Working well for you thus far anyway  haha ya dieting svcks 

Using this as the 'off season' till your first comp or playing it by year?


----------



## Goodfella (Jul 11, 2012)

Galaxy said:


> Working well for you thus far anyway  haha ya dieting svcks
> 
> Using this as the 'off season' till your first comp or playing it by year?


Yes mate want to compete ideally early 2015 as I feel I have no where near the size needed to compete tbh


----------



## Galaxy (Aug 1, 2011)

Goodfella said:


> Yes mate want to compete ideally early 2015 as I feel I have no where near the size needed to compete tbh


Ya best off hitting the stage when your confident you can do well 

Nice all bulk ahead so


----------



## Bad Alan (Dec 30, 2010)

Goodfella said:


> Yes mate want to compete ideally early 2015 as I feel I have no where near the size needed to compete tbh


Leeds September 2014.....do it


----------



## Goodfella (Jul 11, 2012)

Bad Alan said:


> Leeds September 2014.....do it


Its either that or Leicester or wait till early 2015 shows e.g Warrington


----------



## Bad Alan (Dec 30, 2010)

Goodfella said:


> Its either that or Leicester or wait till early 2015 shows e.g Warrington


Reckon you'll be itching to compete after a good 6months gaining with con and you can join in the diet fun  already like four lads from on here doing that show!


----------



## Goodfella (Jul 11, 2012)

Bad Alan said:


> Reckon you'll be itching to compete after a good 6months gaining with con and you can join in the diet fun  already like four lads from on here doing that show!

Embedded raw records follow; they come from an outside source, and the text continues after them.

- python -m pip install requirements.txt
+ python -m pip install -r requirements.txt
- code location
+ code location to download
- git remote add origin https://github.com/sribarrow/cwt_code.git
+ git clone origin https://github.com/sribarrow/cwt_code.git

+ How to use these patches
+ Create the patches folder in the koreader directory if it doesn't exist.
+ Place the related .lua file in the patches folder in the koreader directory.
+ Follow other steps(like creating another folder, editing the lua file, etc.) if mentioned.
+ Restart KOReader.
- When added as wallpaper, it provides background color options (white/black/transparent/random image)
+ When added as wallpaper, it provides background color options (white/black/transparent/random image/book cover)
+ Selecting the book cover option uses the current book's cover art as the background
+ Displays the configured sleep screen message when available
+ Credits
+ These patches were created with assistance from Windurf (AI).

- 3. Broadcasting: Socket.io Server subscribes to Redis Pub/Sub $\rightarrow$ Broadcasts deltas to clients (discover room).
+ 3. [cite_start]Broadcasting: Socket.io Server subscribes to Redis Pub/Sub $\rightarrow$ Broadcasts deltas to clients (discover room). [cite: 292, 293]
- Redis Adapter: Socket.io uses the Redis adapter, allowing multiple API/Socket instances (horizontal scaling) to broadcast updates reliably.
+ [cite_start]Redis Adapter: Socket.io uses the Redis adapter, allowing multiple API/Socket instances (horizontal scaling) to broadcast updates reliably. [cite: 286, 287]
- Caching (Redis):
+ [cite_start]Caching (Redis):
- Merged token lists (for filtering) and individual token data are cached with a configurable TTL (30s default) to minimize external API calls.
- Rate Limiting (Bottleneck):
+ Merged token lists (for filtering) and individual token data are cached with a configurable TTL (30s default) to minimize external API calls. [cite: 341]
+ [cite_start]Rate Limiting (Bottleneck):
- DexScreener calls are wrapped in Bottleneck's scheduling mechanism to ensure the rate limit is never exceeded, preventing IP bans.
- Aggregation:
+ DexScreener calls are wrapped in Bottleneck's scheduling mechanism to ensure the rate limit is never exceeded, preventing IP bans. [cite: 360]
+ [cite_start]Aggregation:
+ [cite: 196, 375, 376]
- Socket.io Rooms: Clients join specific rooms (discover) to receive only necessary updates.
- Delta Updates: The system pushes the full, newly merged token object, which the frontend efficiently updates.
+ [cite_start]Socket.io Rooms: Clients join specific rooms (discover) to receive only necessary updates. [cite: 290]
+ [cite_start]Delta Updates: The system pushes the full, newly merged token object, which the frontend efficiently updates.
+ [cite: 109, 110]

I'd love to mate, only thing holding me back is the thought that I would look like I don't belong haha on the otherhand though I do want to compete sooner rather than later so I can see if I get the "bug" for competing lol.

Best gain some serious size @ConP :lol:

*QUADS*

*Leg Extensions (5 sec negative, 1 sec hold at top)*

STACK x 12

STACK x 10

STACK x 7+10 partials then triple drop set

*Squats*

140kg x 5 (lower back felt too tender to go for more, not that I had that many more in me lol)

120kg x 11

120kg x 10

*Leg Press (ar3e right down into seat, full rom)*

320kg x 12

320kg x 10

320kg x 8

240kg x 12 with pause at bottom

*Hack Squats*

80kg x 12

80kg x 12

80kg x 12 rp 3 rp 2

40kg x 12 with pause at bottom

*BB Mini Lunges (foots length stride out, leaning forward to emphasise quads, pause at bottom)*

10kg x 15 per leg

10kg x 15 per leg

BW x 20 per leg

Cramping like fcuk in car on way back, had to crawl up my stairs as when I went to push up to get up them nothing happened lol feels like my legs have zero left in them :lol:


----------



## Goodfella (Jul 11, 2012)

*BACK & BICEPS*

*Wide Grip Chins*

BW x 12

BW x 8

BW x 7 with 5 partial reps

*Hammer Pullover*

60kg x 12

60kg x 10

60kg x 7 drop set 40kg x 12

*Close Grip Cable Row*

84kg x 8

84kg x 7

70kg x 12 (5 sec negative)

70kg x 10 (5 sec negative then once hit failure, use some momentum and cranked out another 5)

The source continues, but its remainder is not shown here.